## Assignment
Find the word "guess" in the listing. Copy out each line where it occurs.

## Data in this exercise
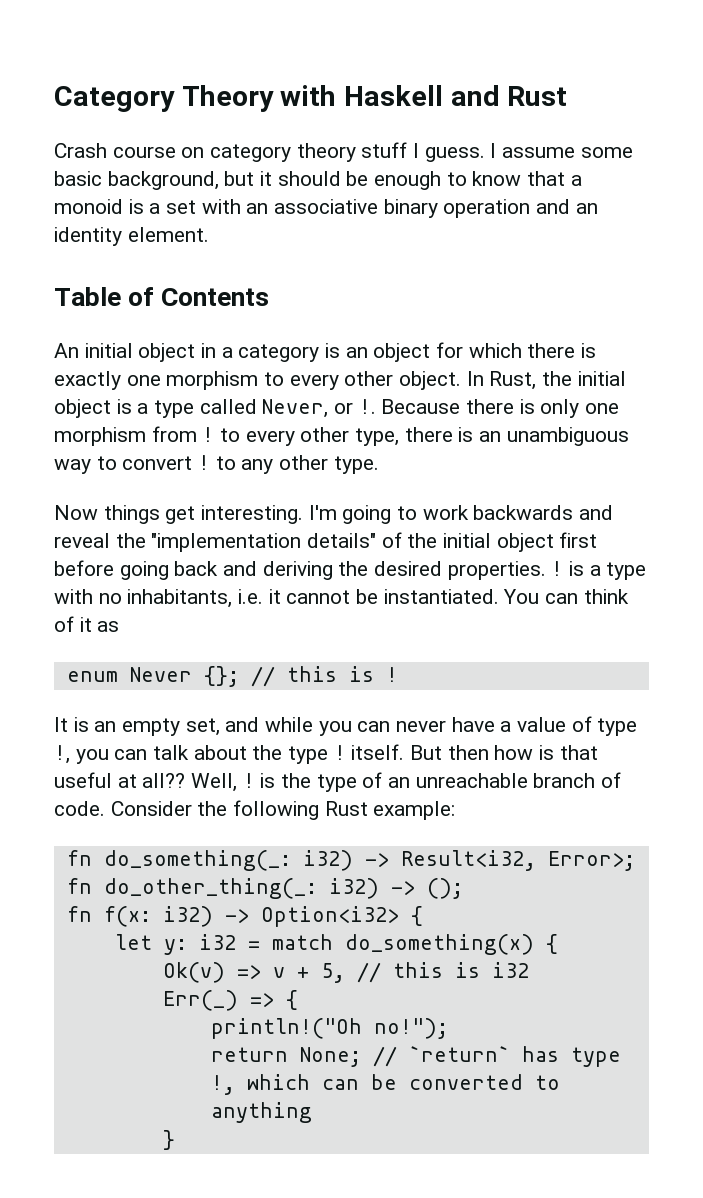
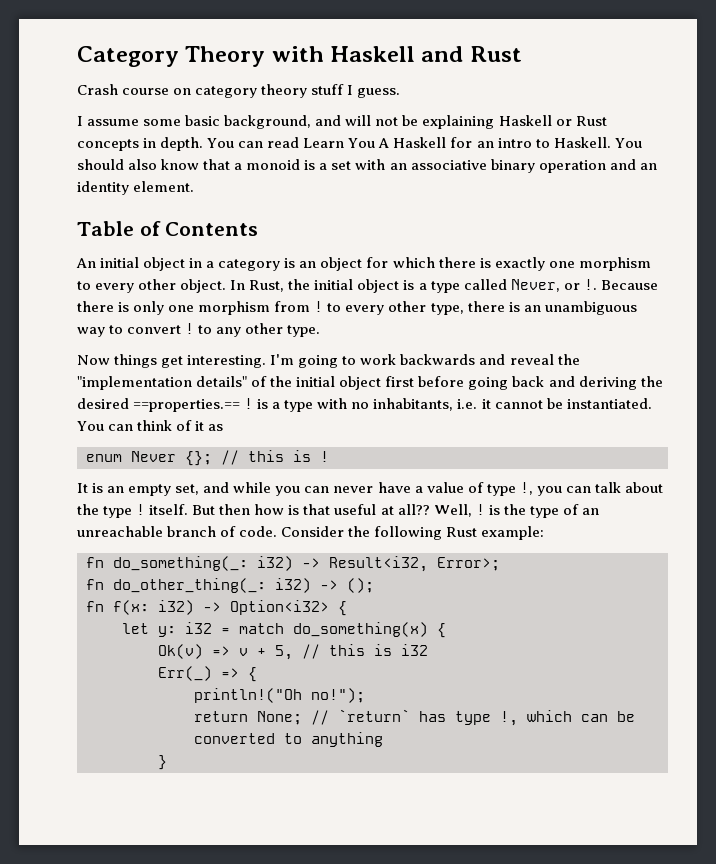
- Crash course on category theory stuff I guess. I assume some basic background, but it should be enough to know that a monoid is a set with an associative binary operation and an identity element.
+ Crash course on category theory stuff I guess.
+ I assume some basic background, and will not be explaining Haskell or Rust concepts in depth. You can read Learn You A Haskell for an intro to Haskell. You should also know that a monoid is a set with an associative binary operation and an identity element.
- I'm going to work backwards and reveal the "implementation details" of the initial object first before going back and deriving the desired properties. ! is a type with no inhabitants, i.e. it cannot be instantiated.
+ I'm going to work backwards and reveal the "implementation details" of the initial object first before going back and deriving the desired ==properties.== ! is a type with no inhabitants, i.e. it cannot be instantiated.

## Expected answer
- Crash course on category theory stuff I guess. I assume some basic background, but it should be enough to know that a monoid is a set with an associative binary operation and an identity element.
+ Crash course on category theory stuff I guess.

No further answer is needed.